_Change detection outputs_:
..........

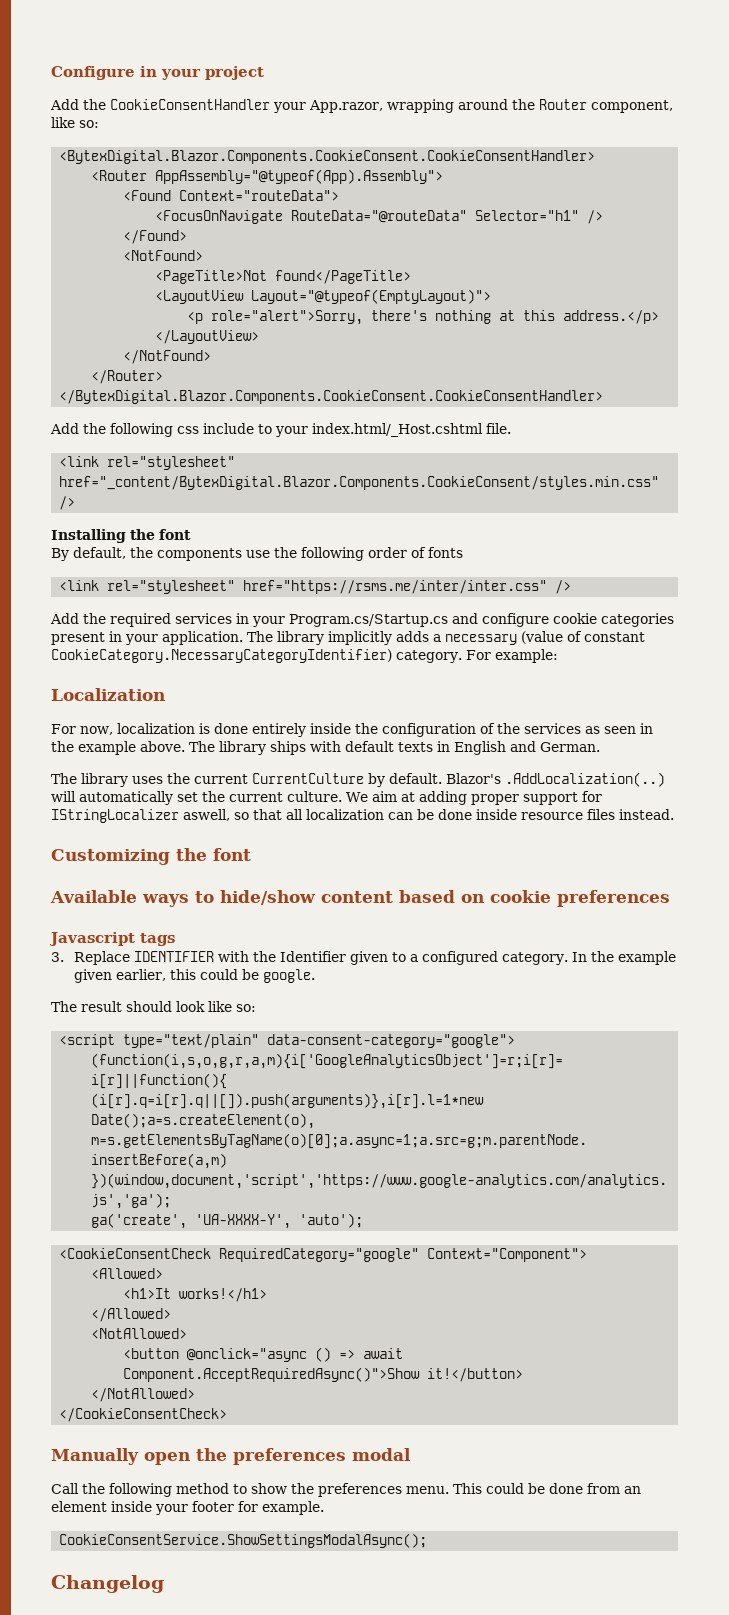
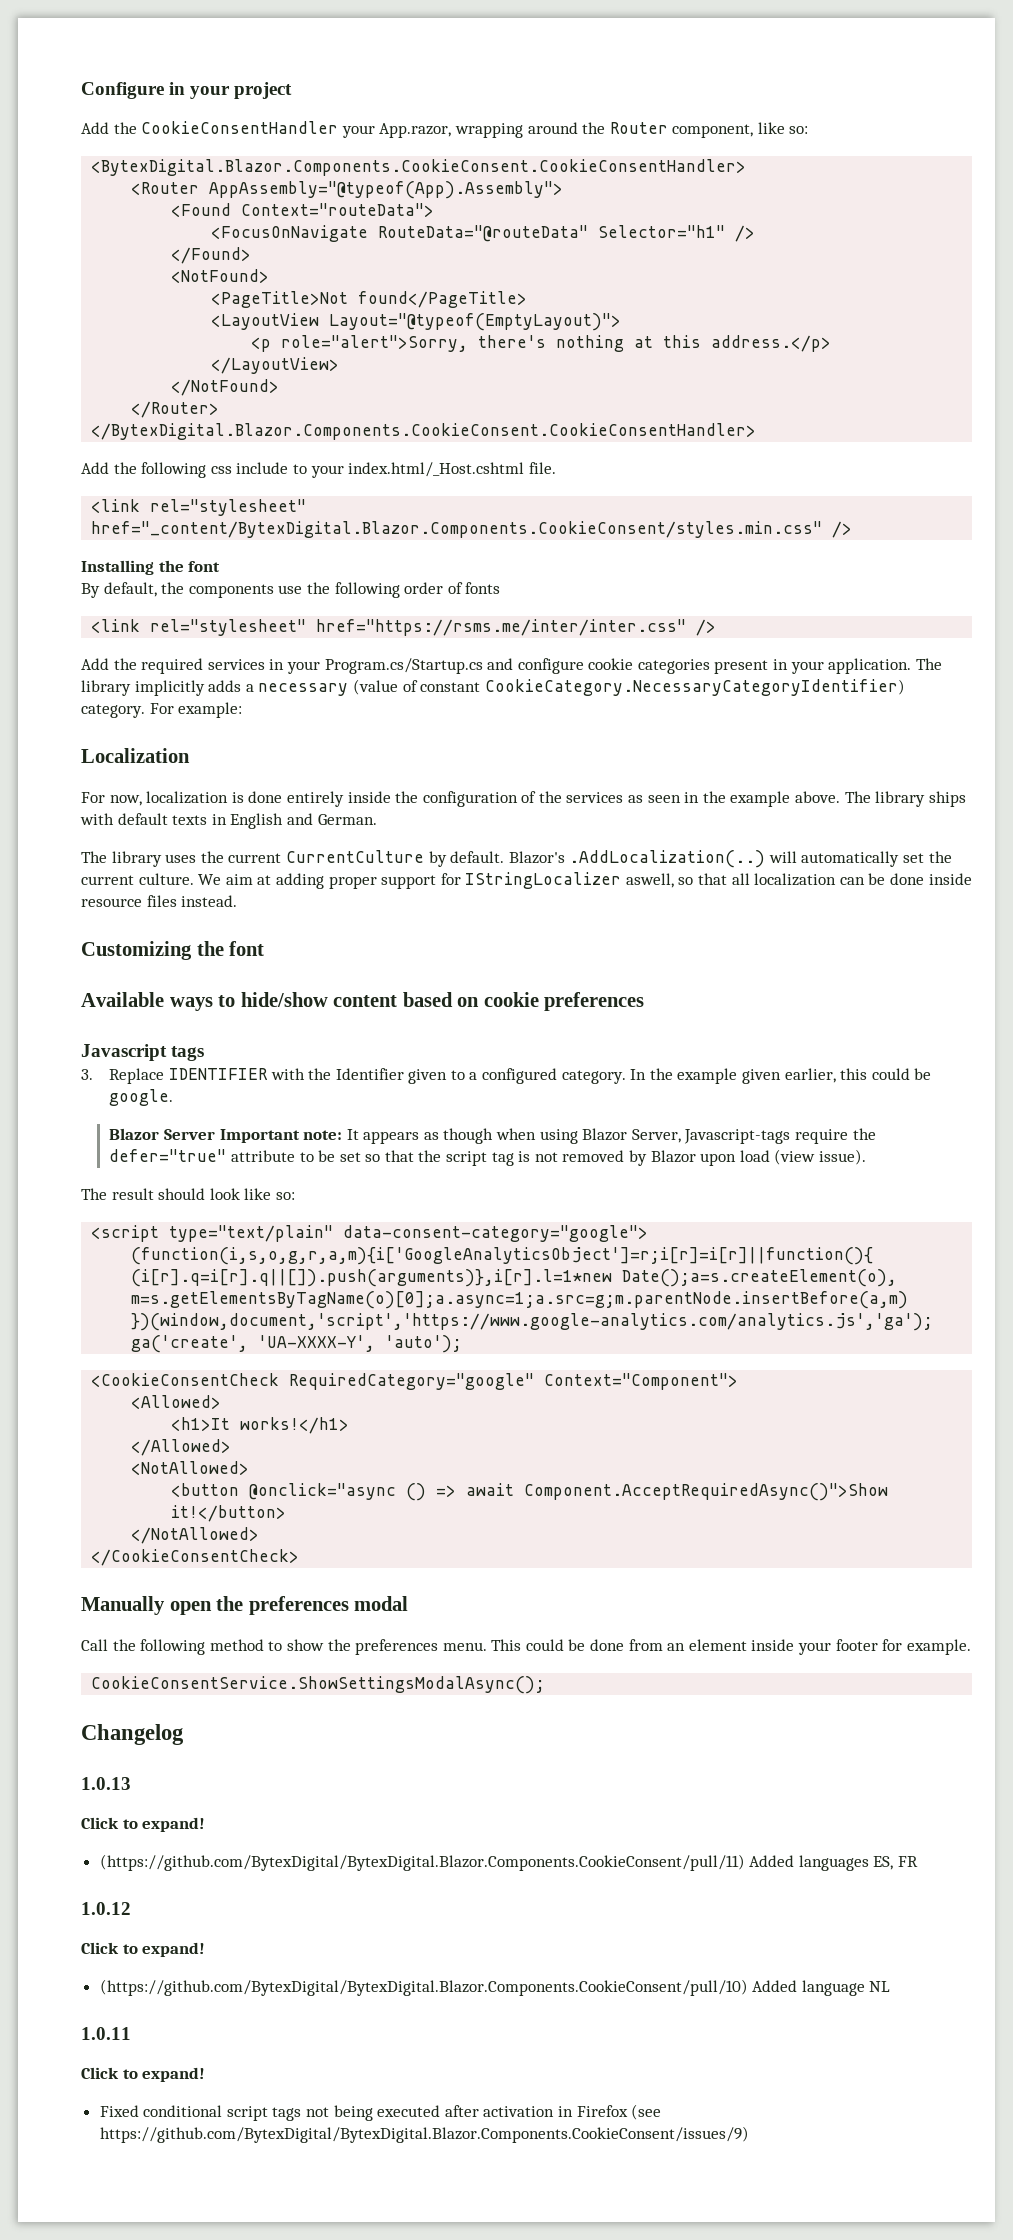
+ Blazor Server Important note: It appears as though when using Blazor Server, Javascript-tags require the defer="true" attribute to be set so that the script tag is not removed by Blazor upon load (view issue).
+ 1.0.13
+ Click to expand!
+ (https://github.com/BytexDigital/BytexDigital.Blazor.Components.CookieConsent/pull/11) Added languages ES, FR
+ 1.0.12
+ Click to expand!
+ (https://github.com/BytexDigital/BytexDigital.Blazor.Components.CookieConsent/pull/10) Added language NL
+ 1.0.11
+ Click to expand!
+ Fixed conditional script tags not being executed after activation in Firefox (see https://github.com/BytexDigital/BytexDigital.Blazor.Components.CookieConsent/issues/9)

..........

_Exercise goal_: The data shown above must be printed again exactly, with no images included.

_Task result_:
+ Blazor Server Important note: It appears as though when using Blazor Server, Javascript-tags require the defer="true" attribute to be set so that the script tag is not removed by Blazor upon load (view issue).
+ 1.0.13
+ Click to expand!
+ (https://github.com/BytexDigital/BytexDigital.Blazor.Components.CookieConsent/pull/11) Added languages ES, FR
+ 1.0.12
+ Click to expand!
+ (https://github.com/BytexDigital/BytexDigital.Blazor.Components.CookieConsent/pull/10) Added language NL
+ 1.0.11
+ Click to expand!
+ Fixed conditional script tags not being executed after activation in Firefox (see https://github.com/BytexDigital/BytexDigital.Blazor.Components.CookieConsent/issues/9)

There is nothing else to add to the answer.